When China offers itself as a champion of globalization, as it did recently before the good and the great gather at Davos, reality must intrude. There are, of course, aspects of globalization that China treasures. It has built its prosperity on what can only be described as an export machine. But in many ways, China has balked at the steps needed to become a truly open economy, much less a champion of globalization.
A thorough review of the ways in which China resists globalization would extend far beyond the space available here. Some seem minor, such as the remarkable number of local content subsidies provided by Beijing and provincial governments. Other matters stand out as more significant impediments in any conventional definition of openness. Two in particular should provide a sense of why President Xi’s assurances that “China will keep its door wide open and not close it” is more rhetoric than reality.

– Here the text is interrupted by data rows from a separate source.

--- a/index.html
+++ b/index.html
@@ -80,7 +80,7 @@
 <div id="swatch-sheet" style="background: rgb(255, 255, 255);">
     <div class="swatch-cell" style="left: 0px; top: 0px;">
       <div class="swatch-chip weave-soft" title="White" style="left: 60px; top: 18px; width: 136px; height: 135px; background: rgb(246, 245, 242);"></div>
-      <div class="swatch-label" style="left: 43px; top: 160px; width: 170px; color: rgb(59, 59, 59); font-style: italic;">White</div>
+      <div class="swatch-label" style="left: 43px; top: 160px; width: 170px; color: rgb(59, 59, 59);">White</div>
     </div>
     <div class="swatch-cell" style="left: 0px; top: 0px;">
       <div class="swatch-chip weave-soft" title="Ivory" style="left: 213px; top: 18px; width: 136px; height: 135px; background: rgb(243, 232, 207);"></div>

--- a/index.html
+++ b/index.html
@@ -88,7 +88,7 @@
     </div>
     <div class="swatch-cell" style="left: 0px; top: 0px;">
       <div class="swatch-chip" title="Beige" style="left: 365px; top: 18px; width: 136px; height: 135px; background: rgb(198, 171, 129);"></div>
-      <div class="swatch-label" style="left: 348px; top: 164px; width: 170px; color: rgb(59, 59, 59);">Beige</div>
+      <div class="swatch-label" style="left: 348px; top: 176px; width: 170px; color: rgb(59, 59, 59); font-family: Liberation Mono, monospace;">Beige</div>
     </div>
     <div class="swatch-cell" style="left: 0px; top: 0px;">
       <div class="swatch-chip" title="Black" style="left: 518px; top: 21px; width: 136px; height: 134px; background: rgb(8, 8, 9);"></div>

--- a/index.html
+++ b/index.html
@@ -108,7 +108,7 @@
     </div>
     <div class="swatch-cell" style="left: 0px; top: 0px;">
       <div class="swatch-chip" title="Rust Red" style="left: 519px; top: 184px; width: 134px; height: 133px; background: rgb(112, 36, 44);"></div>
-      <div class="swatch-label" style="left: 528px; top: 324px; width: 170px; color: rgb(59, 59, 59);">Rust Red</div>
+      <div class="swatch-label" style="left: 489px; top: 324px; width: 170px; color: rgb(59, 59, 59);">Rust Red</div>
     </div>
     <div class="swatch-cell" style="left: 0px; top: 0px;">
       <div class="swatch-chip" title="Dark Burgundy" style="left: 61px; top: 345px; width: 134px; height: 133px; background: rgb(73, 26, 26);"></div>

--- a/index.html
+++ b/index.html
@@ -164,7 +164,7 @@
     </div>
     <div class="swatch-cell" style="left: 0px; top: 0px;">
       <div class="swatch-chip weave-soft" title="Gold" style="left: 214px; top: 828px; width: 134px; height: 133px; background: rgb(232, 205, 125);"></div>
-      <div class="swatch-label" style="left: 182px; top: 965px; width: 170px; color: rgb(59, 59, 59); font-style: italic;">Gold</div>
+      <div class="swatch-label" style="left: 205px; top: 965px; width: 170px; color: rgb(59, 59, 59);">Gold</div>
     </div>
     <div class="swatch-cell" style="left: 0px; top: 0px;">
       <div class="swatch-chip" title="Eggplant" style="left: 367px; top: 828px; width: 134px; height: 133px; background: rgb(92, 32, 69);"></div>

A globalized economy, much more a champion of globalization, would not manipulate the value of its currency as China actively does. Much has been made in political circles about labeling China a “currency manipulator.” That has legal implications that go beyond this discussion. Whatever legalities apply, it is nonetheless clear that China consistently intervenes in currency markets to adjust the yuan’s value to suit its objectives. For years, Beijing held the yuan’s value artificially low in order to promote exports. More recently, it has adopted a more complex set of objectives, of late trying to stem capital outflows by supporting the yuan’s value. The change to a more sophisticated set of objectives matters less, however, than that Beijing continues to peg its currency in ways that open economies do not.

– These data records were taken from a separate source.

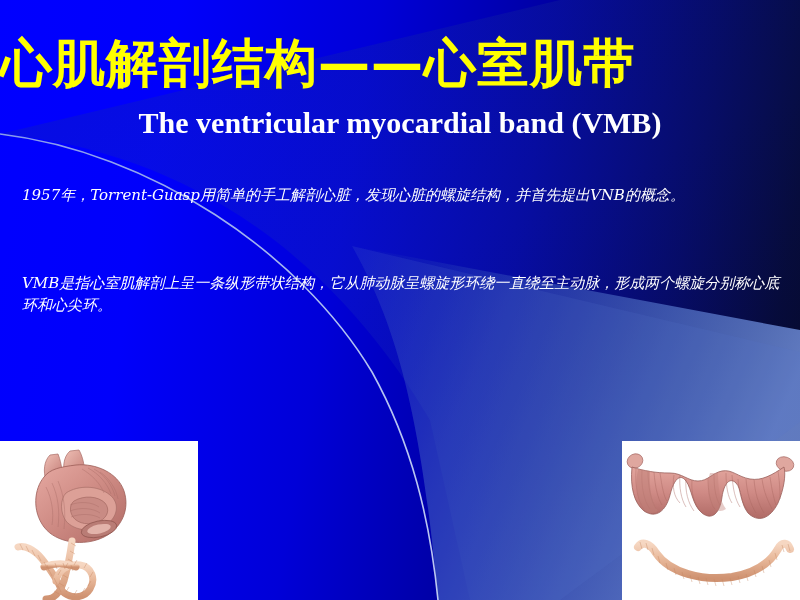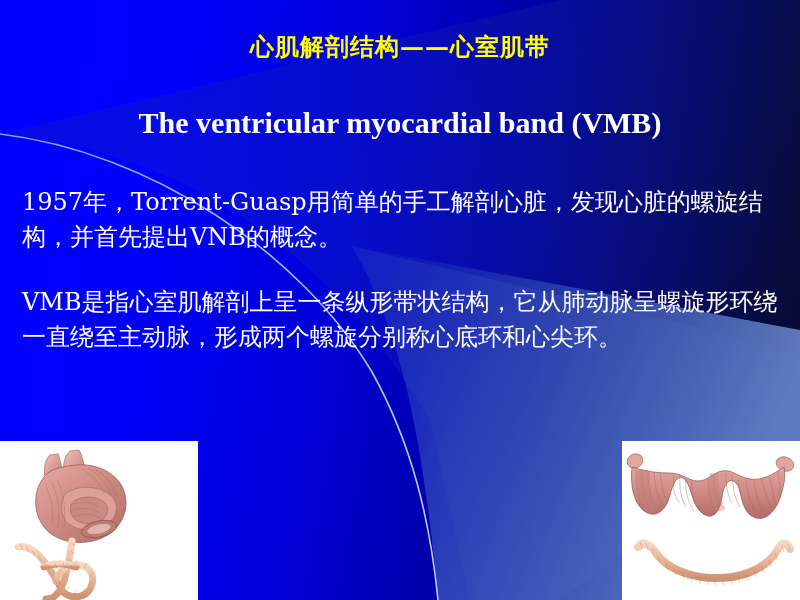--- a/index.html
+++ b/index.html
@@ -35,9 +35,9 @@
     left: 0;
     top: 34px;
     width: 800px;
-    text-align: center;
+    text-align: left;
     color: #ffff00;
-    font-size: 24px;
+    font-size: 52px;
     font-weight: bold;
     letter-spacing: 1px;
     line-height: 1.12;

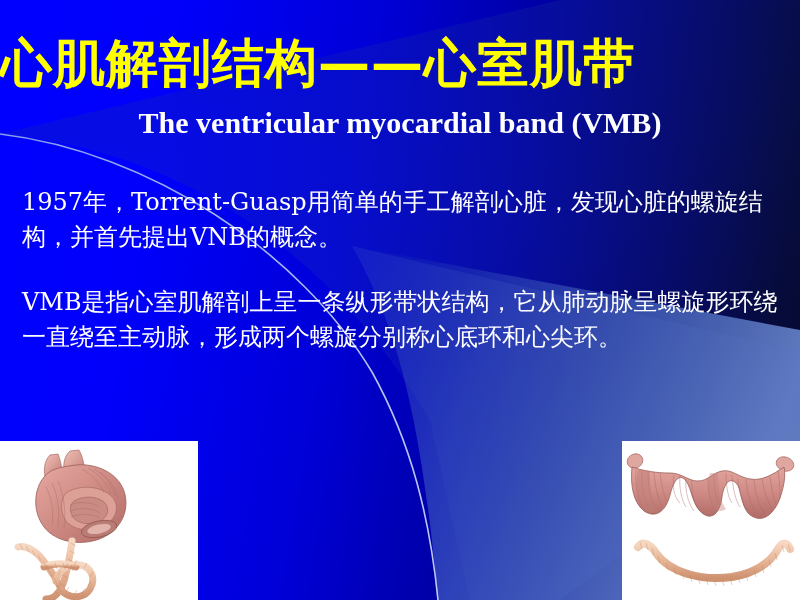--- a/index.html
+++ b/index.html
@@ -63,9 +63,10 @@
     left: 22px;
     width: 760px;
     color: #ffffff;
-    font-size: 24px;
+    font-size: 15px;
     line-height: 1.44;
     font-family: "DejaVu Serif", "Liberation Serif", serif;
+    font-style: italic;
   }
   #para1 { top: 185px; }
   #para2 { top: 285px; }

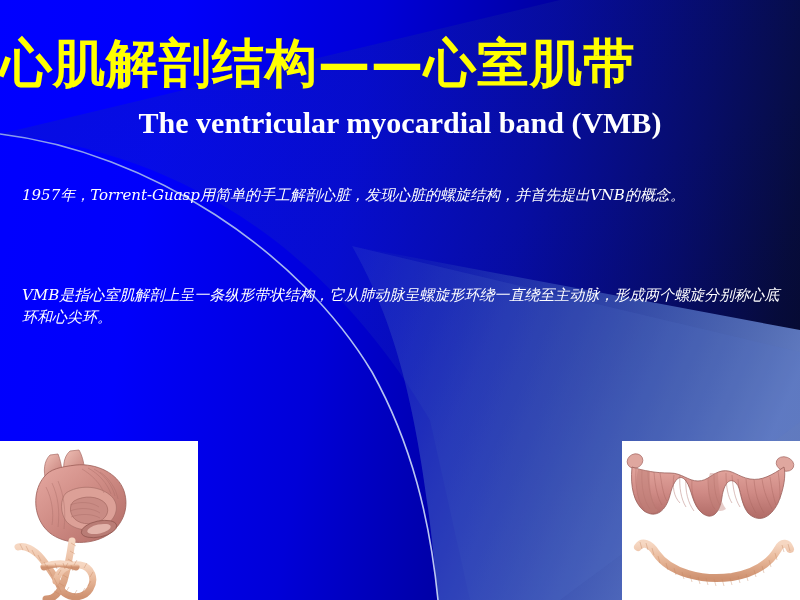--- a/index.html
+++ b/index.html
@@ -69,7 +69,7 @@
     font-style: italic;
   }
   #para1 { top: 185px; }
-  #para2 { top: 285px; }
+  #para2 { top: 273px; }
   #para3 { top: 396px; }
 
   

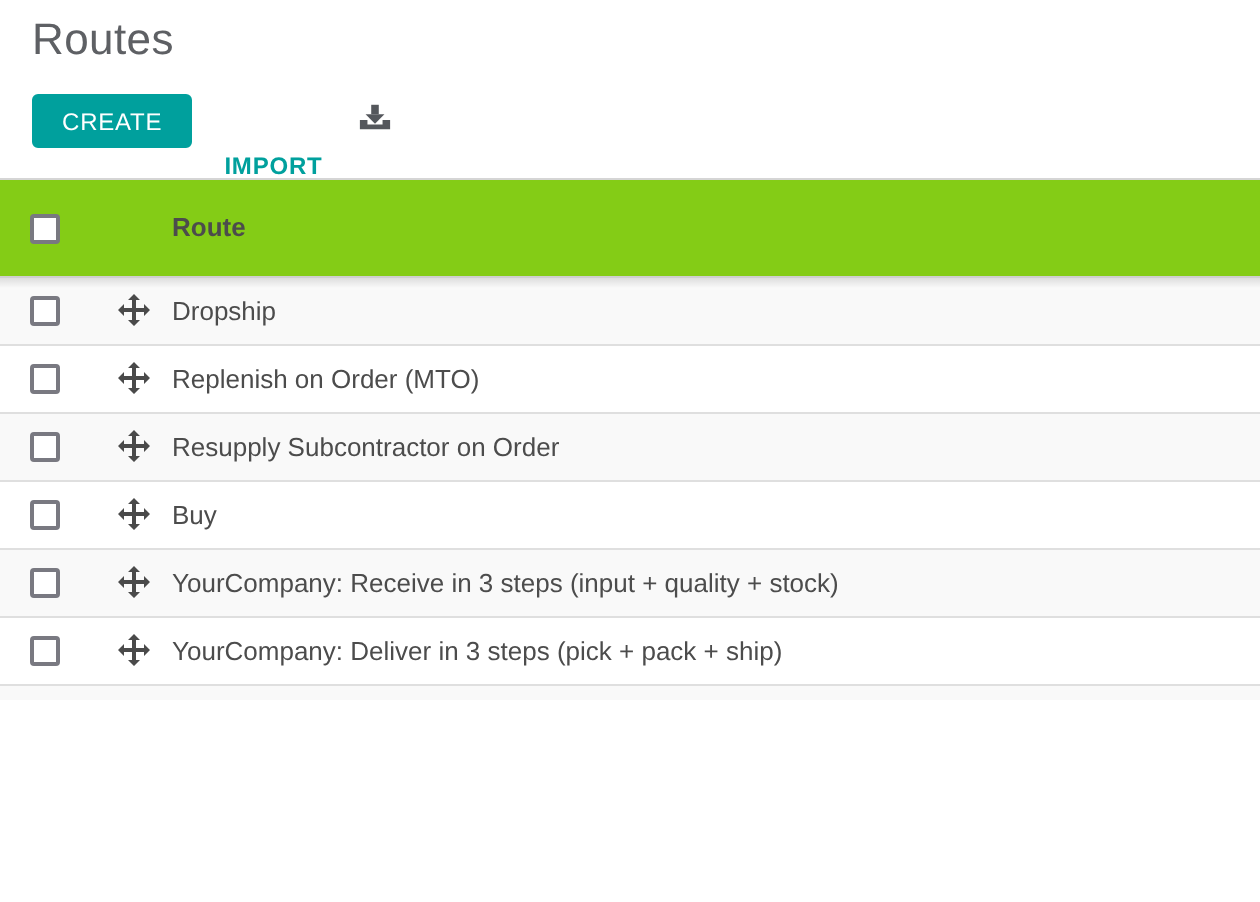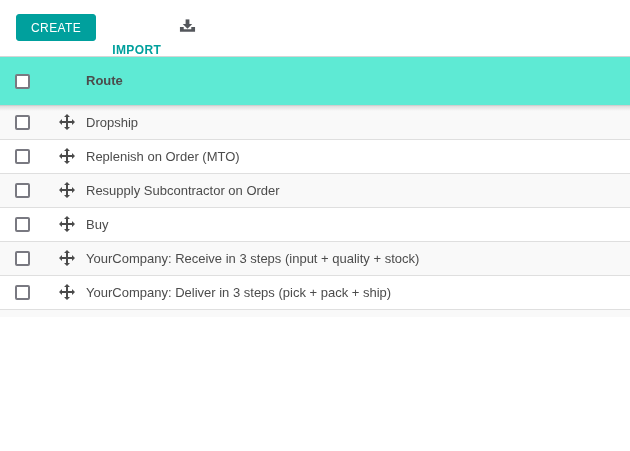--- a/index.html
+++ b/index.html
@@ -49,6 +49,7 @@
 
 <div class="page">
 
+  <h1 class="page-title">Routes</h1>
 
   <div class="controls">
     <button class="btn-create">CREATE</button>

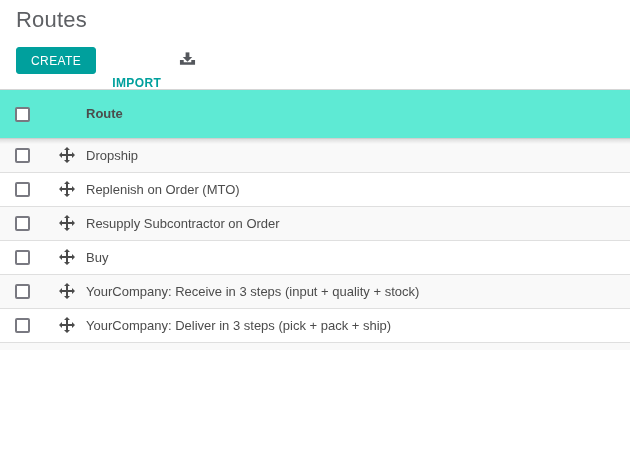--- a/index.html
+++ b/index.html
@@ -23,7 +23,7 @@
   table { width:100%; border-collapse:collapse; table-layout:fixed; }
   col.c-check { width:48px; }
   col.c-handle { width:38px; }
-  thead th { height:48px; background:#5eead4; text-align:left; vertical-align:middle;
+  thead th { height:48px; background:#84cc16; text-align:left; vertical-align:middle;
              font-size:13px; font-weight:bold; color:var(--text); border-bottom:1px solid #cfcfcf; }
   tbody td { height:34px; vertical-align:middle; font-size:13px; color:var(--text); }
   tbody tr { border-top:1px solid var(--row-border); }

Beijing maintains significant restrictions on capital flows into and out of the country, including the ability of foreign financial firms to operate in the country’s capital markets. Not only do these policies support Beijing’s efforts to control the value of its currency, they also support a top-down government control of the allocation of capital within the economy. It is hardly a surprise that such policies emerge from a government that still aims to control most every aspect of life. But it is hardly a hallmark of an open, globalized economy to exercise such control and especially one that has recently put itself forward as a nation that, in Xi’s words, “allows both other countries to access the Chinese market and China itself to integrate with the world.”

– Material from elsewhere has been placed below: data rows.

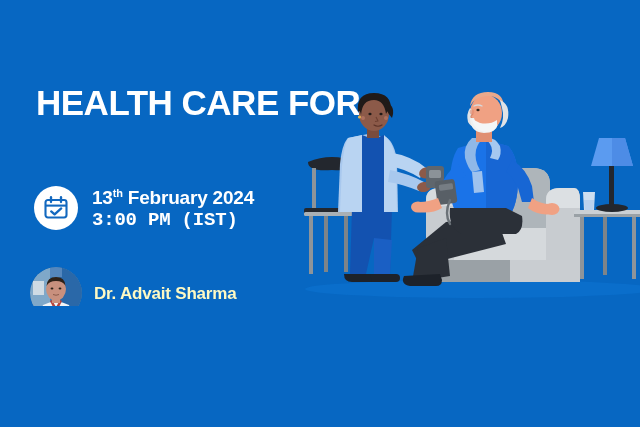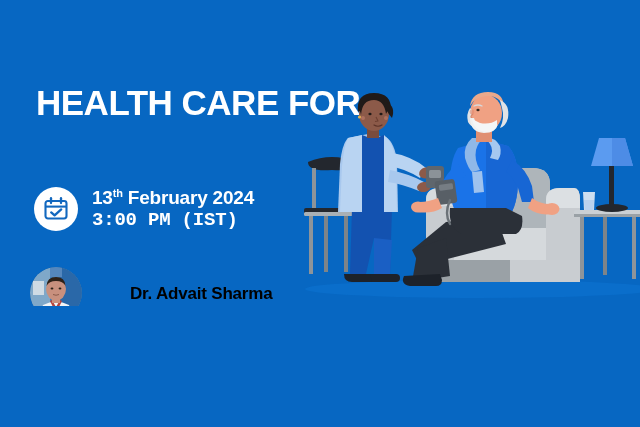--- a/index.html
+++ b/index.html
@@ -29,7 +29,7 @@
   
   .date-row{
     position:absolute;left:34px;top:186px;
-    display:flex;align-items:center;gap:14px;
+    display:flex;gap:14px;
   }
   .cal-badge{
     width:44px;height:44px;border-radius:50%;

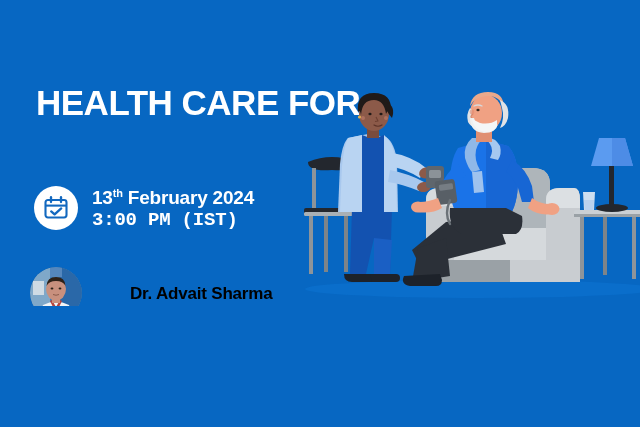--- a/index.html
+++ b/index.html
@@ -57,7 +57,7 @@
     overflow:hidden;flex:none;position:relative;
     background:#2f6fa8;
   }
-  .speaker-text{color:#000000;white-space:nowrap;margin-left:36px;}
+  .speaker-text{color:#fef9c3;white-space:nowrap;}
   .speaker-name{font-size:17px;font-weight:bold;line-height:21px;letter-spacing:-0.2px;}
   .speaker-role{font-size:15px;font-weight:normal;line-height:19px;letter-spacing:-0.2px;}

As indicated, this is hardly a complete picture of ways in which China runs afoul of globalization’s requirements. It is nonetheless sufficient to show how China’s economic intentions differ for those characterized by Xi. No doubt his audience in Davos wanted to believe that China would step up to the role. All, with some justice, feared that Trump will relinquish America’s long-standing leadership position as an advocate of globalization. But even when confronted by great anxiety and uncertainty, few can reasonably swallow Xi’s remarks as offering the world a viable substitute to fight for globalization.